• **Your objective**
From the listing below, retype exactly the line holding "Alles, was Eindruck", the line holding "- Option A: Enhanced", and the lines between them; skip everything else.

• **Exercise inputs**

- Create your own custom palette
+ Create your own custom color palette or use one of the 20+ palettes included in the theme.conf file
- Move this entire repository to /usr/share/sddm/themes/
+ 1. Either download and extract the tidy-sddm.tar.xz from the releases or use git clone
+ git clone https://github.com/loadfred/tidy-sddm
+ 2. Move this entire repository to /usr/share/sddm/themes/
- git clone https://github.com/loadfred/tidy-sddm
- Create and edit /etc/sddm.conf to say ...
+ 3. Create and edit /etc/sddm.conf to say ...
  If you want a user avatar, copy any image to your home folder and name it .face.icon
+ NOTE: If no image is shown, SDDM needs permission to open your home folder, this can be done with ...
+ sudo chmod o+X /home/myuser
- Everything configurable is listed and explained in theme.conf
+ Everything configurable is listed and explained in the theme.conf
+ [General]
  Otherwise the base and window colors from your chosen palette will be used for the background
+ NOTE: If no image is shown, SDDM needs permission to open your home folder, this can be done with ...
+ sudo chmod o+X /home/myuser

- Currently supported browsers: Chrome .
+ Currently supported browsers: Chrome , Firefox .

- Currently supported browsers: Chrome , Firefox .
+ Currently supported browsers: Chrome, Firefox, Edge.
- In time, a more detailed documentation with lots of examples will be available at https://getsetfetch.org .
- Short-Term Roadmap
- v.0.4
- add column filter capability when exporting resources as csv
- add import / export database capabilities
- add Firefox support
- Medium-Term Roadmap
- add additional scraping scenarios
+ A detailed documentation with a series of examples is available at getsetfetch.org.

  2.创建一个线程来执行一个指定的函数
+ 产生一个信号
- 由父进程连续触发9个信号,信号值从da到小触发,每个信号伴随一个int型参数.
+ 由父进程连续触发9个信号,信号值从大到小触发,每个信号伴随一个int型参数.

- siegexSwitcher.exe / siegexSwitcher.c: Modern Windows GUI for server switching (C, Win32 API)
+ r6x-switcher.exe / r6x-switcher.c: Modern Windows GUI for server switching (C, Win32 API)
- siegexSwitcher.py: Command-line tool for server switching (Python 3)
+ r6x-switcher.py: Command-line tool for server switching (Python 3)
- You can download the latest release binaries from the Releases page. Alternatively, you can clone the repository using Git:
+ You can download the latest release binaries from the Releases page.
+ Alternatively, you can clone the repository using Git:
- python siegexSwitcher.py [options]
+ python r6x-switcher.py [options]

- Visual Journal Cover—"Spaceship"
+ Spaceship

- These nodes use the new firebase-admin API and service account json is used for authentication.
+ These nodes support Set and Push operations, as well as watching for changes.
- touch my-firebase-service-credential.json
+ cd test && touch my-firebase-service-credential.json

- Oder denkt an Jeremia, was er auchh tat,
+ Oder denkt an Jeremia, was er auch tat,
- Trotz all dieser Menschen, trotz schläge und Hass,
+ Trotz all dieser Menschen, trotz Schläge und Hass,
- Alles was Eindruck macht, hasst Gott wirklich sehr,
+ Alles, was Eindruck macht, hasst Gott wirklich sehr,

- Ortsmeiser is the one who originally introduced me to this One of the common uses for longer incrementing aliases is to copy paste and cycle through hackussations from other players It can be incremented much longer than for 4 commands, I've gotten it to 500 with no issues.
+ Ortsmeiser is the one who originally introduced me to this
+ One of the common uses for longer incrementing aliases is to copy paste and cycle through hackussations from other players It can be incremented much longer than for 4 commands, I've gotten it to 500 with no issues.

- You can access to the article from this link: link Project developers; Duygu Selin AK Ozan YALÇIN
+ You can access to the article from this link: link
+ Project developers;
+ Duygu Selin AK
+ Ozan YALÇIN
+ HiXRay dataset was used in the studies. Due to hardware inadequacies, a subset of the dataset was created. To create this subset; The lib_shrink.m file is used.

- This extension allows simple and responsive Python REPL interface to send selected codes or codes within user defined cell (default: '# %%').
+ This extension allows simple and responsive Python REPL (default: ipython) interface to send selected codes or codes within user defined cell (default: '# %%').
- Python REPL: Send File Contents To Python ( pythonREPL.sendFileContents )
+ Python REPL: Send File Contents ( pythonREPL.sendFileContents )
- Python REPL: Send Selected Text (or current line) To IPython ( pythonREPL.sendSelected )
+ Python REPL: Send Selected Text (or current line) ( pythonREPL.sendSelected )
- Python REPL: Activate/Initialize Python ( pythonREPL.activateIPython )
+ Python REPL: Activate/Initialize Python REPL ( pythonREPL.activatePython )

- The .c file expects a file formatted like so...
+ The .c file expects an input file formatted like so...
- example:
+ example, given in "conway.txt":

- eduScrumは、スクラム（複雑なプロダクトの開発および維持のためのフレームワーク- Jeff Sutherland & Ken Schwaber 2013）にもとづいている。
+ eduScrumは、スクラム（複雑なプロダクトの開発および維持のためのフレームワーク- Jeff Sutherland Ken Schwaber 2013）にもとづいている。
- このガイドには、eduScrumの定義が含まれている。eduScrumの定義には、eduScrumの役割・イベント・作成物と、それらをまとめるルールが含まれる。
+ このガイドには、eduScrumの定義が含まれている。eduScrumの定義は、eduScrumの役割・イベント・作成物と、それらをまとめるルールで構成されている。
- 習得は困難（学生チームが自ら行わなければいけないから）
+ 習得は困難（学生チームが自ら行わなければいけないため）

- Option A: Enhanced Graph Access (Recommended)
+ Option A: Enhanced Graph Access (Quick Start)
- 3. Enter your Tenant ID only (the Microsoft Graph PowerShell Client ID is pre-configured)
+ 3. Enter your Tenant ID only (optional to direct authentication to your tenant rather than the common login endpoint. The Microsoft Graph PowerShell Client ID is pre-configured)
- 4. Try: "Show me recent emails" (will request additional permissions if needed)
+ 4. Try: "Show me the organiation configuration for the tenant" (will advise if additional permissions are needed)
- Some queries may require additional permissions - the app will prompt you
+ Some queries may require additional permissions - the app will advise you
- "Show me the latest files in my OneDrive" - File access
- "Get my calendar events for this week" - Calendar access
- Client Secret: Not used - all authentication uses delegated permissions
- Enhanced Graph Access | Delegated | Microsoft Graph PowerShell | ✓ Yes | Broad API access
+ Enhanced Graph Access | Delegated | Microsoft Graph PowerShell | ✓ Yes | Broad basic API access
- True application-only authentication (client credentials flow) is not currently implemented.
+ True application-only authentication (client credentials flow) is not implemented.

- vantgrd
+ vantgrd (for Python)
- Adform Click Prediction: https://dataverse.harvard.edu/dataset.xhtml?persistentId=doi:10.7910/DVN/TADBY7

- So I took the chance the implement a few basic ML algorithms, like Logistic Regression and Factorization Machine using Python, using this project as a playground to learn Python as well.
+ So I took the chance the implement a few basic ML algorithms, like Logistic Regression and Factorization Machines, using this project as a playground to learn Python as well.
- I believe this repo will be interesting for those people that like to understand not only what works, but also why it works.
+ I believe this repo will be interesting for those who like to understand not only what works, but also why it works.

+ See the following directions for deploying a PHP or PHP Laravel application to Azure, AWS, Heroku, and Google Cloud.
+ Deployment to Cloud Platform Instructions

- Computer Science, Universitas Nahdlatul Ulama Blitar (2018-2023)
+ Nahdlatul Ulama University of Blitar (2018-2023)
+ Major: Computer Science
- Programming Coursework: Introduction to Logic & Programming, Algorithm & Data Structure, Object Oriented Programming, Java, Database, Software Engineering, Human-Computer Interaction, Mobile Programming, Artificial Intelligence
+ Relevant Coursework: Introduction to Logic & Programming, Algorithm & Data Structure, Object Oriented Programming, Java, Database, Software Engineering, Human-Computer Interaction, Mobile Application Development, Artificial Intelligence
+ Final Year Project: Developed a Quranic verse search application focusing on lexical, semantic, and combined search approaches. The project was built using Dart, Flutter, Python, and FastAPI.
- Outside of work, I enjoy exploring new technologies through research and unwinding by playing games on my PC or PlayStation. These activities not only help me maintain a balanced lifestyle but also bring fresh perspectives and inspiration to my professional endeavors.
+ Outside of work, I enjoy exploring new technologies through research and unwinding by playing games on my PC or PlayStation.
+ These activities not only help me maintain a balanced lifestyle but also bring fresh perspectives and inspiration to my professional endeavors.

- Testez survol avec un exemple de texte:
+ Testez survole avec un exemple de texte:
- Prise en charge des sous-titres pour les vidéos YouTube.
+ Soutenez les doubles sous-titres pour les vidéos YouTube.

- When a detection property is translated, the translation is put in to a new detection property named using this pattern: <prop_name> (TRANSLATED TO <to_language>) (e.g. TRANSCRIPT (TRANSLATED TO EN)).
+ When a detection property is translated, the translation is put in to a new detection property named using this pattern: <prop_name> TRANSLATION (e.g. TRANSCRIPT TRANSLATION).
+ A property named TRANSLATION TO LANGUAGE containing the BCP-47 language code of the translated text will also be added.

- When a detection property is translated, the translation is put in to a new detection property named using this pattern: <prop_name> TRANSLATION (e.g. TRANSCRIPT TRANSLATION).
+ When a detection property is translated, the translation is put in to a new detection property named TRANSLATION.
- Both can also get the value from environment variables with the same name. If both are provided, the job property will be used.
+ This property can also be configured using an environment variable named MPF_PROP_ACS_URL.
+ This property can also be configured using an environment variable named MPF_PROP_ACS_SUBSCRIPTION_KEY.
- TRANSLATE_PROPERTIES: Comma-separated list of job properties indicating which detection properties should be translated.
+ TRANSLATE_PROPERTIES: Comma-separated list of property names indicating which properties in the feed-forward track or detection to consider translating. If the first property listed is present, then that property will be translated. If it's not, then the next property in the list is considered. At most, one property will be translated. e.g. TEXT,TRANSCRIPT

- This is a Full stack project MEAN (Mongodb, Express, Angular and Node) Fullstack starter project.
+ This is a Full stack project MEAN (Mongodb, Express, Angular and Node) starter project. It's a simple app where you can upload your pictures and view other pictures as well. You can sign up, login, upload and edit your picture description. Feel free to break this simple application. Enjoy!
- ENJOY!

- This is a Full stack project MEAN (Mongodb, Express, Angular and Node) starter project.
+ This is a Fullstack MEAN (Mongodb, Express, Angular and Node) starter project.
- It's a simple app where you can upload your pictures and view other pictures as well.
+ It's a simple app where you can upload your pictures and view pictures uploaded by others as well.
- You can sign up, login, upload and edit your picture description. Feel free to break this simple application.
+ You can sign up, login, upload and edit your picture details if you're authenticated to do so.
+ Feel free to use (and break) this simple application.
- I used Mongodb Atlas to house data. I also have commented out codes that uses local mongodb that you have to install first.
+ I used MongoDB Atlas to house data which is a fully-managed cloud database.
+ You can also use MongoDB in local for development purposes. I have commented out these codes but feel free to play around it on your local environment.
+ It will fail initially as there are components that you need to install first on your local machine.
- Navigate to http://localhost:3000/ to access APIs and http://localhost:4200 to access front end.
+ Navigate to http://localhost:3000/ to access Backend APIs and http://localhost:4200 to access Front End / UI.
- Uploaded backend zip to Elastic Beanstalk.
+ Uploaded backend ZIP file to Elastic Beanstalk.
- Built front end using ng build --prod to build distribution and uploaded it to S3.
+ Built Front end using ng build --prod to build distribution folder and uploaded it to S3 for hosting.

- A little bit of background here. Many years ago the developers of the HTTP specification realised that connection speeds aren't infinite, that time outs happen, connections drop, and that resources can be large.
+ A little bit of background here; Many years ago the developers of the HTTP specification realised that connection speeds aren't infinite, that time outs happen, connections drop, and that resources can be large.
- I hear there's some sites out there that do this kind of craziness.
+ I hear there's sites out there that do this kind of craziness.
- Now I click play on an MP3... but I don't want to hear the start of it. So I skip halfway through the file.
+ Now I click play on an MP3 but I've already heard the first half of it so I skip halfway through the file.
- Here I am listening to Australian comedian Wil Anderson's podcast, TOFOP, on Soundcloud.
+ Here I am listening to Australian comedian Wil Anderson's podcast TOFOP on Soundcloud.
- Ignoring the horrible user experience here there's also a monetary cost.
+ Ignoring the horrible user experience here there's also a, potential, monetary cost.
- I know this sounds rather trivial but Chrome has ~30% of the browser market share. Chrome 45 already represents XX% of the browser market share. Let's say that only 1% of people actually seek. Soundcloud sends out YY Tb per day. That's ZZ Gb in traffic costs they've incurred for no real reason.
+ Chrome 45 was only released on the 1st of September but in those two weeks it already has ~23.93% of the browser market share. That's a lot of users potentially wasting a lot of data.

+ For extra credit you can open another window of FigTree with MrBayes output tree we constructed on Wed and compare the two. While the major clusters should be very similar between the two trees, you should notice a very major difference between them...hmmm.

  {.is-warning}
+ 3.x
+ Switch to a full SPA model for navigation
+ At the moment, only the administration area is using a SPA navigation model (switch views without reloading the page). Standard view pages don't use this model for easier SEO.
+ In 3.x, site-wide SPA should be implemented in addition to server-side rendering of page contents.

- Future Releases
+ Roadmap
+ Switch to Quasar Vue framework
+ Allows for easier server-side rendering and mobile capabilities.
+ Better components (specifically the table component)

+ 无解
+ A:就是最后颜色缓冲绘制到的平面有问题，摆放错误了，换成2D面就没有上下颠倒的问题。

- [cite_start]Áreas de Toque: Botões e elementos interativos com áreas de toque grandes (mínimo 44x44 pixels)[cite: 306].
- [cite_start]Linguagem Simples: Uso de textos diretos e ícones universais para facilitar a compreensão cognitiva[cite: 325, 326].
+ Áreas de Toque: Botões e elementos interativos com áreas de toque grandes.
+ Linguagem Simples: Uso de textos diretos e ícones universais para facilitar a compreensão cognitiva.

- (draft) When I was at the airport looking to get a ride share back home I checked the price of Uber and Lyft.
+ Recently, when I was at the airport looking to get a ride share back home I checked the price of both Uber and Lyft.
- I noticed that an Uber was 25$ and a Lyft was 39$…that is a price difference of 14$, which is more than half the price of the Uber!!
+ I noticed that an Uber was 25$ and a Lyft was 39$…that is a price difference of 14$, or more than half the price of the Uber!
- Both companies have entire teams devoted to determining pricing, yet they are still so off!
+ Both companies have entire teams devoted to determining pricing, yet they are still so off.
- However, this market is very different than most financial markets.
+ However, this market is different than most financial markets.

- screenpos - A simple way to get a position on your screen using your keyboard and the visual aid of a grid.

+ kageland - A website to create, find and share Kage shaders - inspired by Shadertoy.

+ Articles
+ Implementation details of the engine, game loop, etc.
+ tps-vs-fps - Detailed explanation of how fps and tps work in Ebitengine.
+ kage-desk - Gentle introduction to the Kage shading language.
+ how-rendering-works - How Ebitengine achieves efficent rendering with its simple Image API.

• **Solution**
+ Alles, was Eindruck macht, hasst Gott wirklich sehr,

- Ortsmeiser is the one who originally introduced me to this One of the common uses for longer incrementing aliases is to copy paste and cycle through hackussations from other players It can be incremented much longer than for 4 commands, I've gotten it to 500 with no issues.
+ Ortsmeiser is the one who originally introduced me to this
+ One of the common uses for longer incrementing aliases is to copy paste and cycle through hackussations from other players It can be incremented much longer than for 4 commands, I've gotten it to 500 with no issues.

- You can access to the article from this link: link Project developers; Duygu Selin AK Ozan YALÇIN
+ You can access to the article from this link: link
+ Project developers;
+ Duygu Selin AK
+ Ozan YALÇIN
+ HiXRay dataset was used in the studies. Due to hardware inadequacies, a subset of the dataset was created. To create this subset; The lib_shrink.m file is used.

- This extension allows simple and responsive Python REPL interface to send selected codes or codes within user defined cell (default: '# %%').
+ This extension allows simple and responsive Python REPL (default: ipython) interface to send selected codes or codes within user defined cell (default: '# %%').
- Python REPL: Send File Contents To Python ( pythonREPL.sendFileContents )
+ Python REPL: Send File Contents ( pythonREPL.sendFileContents )
- Python REPL: Send Selected Text (or current line) To IPython ( pythonREPL.sendSelected )
+ Python REPL: Send Selected Text (or current line) ( pythonREPL.sendSelected )
- Python REPL: Activate/Initialize Python ( pythonREPL.activateIPython )
+ Python REPL: Activate/Initialize Python REPL ( pythonREPL.activatePython )

- The .c file expects a file formatted like so...
+ The .c file expects an input file formatted like so...
- example:
+ example, given in "conway.txt":

- eduScrumは、スクラム（複雑なプロダクトの開発および維持のためのフレームワーク- Jeff Sutherland & Ken Schwaber 2013）にもとづいている。
+ eduScrumは、スクラム（複雑なプロダクトの開発および維持のためのフレームワーク- Jeff Sutherland Ken Schwaber 2013）にもとづいている。
- このガイドには、eduScrumの定義が含まれている。eduScrumの定義には、eduScrumの役割・イベント・作成物と、それらをまとめるルールが含まれる。
+ このガイドには、eduScrumの定義が含まれている。eduScrumの定義は、eduScrumの役割・イベント・作成物と、それらをまとめるルールで構成されている。
- 習得は困難（学生チームが自ら行わなければいけないから）
+ 習得は困難（学生チームが自ら行わなければいけないため）

- Option A: Enhanced Graph Access (Recommended)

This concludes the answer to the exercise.